In meinem ersten Jahr in der Grundschule war ich sehr erstaunt, Mitschüler zu haben, die eine mir unverständliche Sprache sprachen. Doch jetzt war ich gezwungen, diese Sprache, die mein Freund sprach und in der meine Mutter ihre Gebete sprach, zu lernen, ob ich wollte oder nicht. Ich musste meine kurdische Sprache, in die ich geboren und mit der ich aufgewachsen war, vergessen. Der Lehrer in der Schule, der aus Latakia im äußersten Westen Syriens in den äußersten Osten gekommen war, hatte einen langen Stock, mit dem er mich jedes Mal schlug, wenn ich mit einigen Mitschülern – fast alle Kurden – auf Kurdisch sprach. Manchmal steckte er einen Stift zwischen meine Finger und drückte dann fest meine Hand zu. Das tat sehr weh. Ich war machtlos: Wollte ich in der Schule bleiben und weiterlernen, musste ich Arabisch lernen, komme was wolle.

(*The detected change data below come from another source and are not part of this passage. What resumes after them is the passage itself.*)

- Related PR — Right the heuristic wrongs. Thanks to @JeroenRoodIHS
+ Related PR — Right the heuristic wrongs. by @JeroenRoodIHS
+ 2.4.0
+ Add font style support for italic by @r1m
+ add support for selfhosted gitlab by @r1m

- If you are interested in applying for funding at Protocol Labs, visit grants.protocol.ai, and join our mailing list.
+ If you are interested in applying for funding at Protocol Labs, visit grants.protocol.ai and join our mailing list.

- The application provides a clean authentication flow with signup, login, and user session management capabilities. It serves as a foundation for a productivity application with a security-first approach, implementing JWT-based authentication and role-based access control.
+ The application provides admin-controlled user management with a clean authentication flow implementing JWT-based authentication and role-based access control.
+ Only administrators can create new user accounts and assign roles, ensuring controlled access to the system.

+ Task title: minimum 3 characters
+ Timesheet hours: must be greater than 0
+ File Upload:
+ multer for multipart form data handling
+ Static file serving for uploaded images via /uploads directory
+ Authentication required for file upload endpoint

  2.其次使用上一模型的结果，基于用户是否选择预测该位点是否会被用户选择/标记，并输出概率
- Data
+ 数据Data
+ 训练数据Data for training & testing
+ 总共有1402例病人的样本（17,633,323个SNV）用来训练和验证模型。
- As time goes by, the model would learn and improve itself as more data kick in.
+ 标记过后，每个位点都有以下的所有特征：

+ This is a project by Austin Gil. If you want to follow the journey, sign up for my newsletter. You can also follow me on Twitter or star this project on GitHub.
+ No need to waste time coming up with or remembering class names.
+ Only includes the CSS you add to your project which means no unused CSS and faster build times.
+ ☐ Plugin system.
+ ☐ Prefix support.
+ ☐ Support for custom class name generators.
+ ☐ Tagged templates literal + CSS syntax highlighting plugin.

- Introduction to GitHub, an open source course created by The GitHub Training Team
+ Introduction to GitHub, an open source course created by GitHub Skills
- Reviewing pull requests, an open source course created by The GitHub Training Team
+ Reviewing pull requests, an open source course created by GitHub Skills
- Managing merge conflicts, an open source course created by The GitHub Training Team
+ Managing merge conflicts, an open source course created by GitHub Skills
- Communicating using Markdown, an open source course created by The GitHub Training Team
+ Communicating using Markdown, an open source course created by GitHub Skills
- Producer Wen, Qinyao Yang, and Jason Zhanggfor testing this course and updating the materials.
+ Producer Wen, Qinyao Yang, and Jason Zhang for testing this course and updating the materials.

Einer der Mitschüler war in der ersten Klasse durchgefallen und wiederholte nun das Schuljahr, so dass er schon etwas Arabisch konnte. Seine damalige Situation ähnelt der heutigen Situation eines syrischen Flüchtlings in Europa, der nach einem Jahr schon ein wenig Deutsch oder Französisch kann, sodass er sich im Alltag helfen kann. Dieser Mitschüler half mir, mit dem Lehrer zu sprechen, Dieser Mitschüler half mir, mit dem Lehrer zu sprechen, der auch kein Wort Kurdisch hören wollte. Schon ein einziges Wort auf Kurdisch zog den Stock nach sich.

Wir hatten noch einen weiteren kurdischen Mitschüler, der besser Arabisch konnte als der andere; er wurde für mich zum „vereidigten Übersetzer“. Er konnte Arabisch, da in seinem Dorf einige Araber lebten, die das Regime umgesiedelt hatte in das kurdische Gebiet, um so die demographischen Verhältnisse zu verändern. So hatte er Arabisch gelernt noch bevor er in die Schule kam, Damit hatte er Glück, denn so blieben ihm Strafen für den Gebrauch seiner Muttersprache erspart. Bis zur dritten Klasse dauerte mein Leiden, denn ich lernte zwar im ersten Jahr, Arabisch zu lesen und zu schreiben, doch hatte ich keinerlei Gelegenheit die Sprache zu sprechen. Ich wollte um keinen Preis Arabisch lernen, diese Sprache, die nicht meine Muttersprache war und in der man mich beleidigte und erniedrigte, doch ich war machtlos. Ich habe es geschafft, ich, spreche seitdem fließend Arabisch. Erst mit 21 Jahren lernte im Geheimen, auch Kurdisch zu lesen und zu schreiben. Im Vergleich zu anderen war ich damit noch jung, der Generation vor mir blieb es verwehrt, in ihrer Muttersprache Lesen und Schreiben zu lernen – in einem Land, das doch ihre Heimat hätte sein und in dem ihre Muttersprache dennoch verboten war.

An all dies erinnerte ich mich anlässlich eines Gesprächs mit einem befreundeten syrischen Dichter, der mit einer Europäerin verheiratet war. Er sagte mir mit großem Schmerz: „meine Frau weiß nicht einmal, was ich über sie schreibe in meinen Gedichten in arabischer Sprache.“ Diese flüchtige Bemerkung meines Freundes erinnerte mich an die langen Texte, die ich Jahre zuvor auf Arabisch für meine Mutter geschrieben hatte. Bis heute weiß sie nicht, was ich damals über sie schrieb, obwohl ich mich ihr zuliebe mehrfach bemüht hatte, sie ins Kurdische zu übersetzen.

Auf Kurdisch scheint mir mein Schmerz gewaltig, während er auf Arabisch ein Zwerg ist, doch in beiden Fällen ist es ein Schmerz an einer Sprache, die man gegen seinen Willen gelernt hat, wie es bei den Kurden in Syrien der Fall war.